AIM OF THE EXERCISE
A single number is the whole answer: the tally of lines in the data below that include the word "shipping".

◆ ◆ ◆

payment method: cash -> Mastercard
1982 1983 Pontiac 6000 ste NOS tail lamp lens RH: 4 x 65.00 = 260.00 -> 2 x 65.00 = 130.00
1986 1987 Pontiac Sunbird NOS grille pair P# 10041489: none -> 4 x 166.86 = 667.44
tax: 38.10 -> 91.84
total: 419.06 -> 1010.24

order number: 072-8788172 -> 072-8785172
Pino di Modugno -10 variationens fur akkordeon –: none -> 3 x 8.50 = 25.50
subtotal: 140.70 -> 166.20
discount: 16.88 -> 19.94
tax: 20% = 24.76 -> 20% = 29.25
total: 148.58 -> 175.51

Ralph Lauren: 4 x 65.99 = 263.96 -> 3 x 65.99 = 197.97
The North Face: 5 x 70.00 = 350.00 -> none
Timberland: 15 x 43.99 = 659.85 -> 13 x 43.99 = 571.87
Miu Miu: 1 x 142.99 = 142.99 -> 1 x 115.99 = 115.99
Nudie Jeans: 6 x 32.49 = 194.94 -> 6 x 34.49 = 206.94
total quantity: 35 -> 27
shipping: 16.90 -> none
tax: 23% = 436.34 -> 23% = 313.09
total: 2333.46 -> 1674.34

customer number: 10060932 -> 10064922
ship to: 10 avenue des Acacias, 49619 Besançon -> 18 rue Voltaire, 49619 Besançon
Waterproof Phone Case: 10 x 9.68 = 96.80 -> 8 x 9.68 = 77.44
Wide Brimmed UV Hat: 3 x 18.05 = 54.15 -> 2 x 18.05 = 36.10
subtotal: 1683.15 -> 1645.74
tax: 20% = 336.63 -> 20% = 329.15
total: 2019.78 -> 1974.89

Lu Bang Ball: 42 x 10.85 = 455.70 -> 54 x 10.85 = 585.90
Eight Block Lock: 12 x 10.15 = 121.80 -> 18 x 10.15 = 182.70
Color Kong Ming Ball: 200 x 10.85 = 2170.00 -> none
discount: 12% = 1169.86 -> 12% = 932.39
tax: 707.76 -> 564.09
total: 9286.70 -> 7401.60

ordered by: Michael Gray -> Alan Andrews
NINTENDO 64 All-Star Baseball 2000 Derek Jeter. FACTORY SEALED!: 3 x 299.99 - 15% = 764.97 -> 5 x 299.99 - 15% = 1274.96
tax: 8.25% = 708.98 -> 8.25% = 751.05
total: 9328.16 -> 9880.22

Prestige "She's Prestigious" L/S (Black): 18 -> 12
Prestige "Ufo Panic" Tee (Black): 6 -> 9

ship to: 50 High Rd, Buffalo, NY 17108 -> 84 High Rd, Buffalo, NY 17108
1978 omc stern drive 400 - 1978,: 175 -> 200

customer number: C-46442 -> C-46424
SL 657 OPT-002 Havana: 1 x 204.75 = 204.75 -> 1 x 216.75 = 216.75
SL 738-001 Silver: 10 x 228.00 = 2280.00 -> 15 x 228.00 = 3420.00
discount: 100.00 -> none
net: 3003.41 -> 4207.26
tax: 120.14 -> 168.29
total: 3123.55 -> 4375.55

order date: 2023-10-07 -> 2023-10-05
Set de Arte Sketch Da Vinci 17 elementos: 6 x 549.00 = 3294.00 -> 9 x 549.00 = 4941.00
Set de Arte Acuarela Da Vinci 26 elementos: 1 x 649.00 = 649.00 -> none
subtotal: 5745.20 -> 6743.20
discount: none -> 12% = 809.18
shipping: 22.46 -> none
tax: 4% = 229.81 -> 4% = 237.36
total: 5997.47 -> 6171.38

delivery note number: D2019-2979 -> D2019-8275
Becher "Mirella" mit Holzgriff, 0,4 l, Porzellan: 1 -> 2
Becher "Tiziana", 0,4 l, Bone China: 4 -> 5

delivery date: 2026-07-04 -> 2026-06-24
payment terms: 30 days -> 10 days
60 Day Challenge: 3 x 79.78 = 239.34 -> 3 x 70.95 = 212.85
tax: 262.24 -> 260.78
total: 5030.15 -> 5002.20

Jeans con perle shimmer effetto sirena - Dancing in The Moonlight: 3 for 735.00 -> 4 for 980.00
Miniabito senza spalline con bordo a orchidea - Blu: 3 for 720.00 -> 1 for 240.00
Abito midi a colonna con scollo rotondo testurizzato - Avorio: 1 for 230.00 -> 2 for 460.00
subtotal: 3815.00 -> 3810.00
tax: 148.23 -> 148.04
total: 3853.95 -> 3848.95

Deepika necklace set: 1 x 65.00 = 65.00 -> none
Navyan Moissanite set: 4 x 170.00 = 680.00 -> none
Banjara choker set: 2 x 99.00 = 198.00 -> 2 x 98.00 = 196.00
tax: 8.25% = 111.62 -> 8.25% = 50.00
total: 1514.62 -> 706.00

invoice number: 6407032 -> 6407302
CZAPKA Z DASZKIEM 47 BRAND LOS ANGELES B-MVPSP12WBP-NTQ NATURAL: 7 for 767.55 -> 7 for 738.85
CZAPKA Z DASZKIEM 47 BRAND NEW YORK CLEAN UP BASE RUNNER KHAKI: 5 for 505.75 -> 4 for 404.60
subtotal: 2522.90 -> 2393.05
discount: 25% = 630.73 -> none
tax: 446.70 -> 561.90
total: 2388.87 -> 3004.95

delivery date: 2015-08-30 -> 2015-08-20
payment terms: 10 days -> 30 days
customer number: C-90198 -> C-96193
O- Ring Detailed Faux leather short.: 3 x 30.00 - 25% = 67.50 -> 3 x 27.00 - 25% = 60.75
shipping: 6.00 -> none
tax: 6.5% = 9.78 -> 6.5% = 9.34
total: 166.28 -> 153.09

◆ ◆ ◆

EXERCISE OUTPUT
3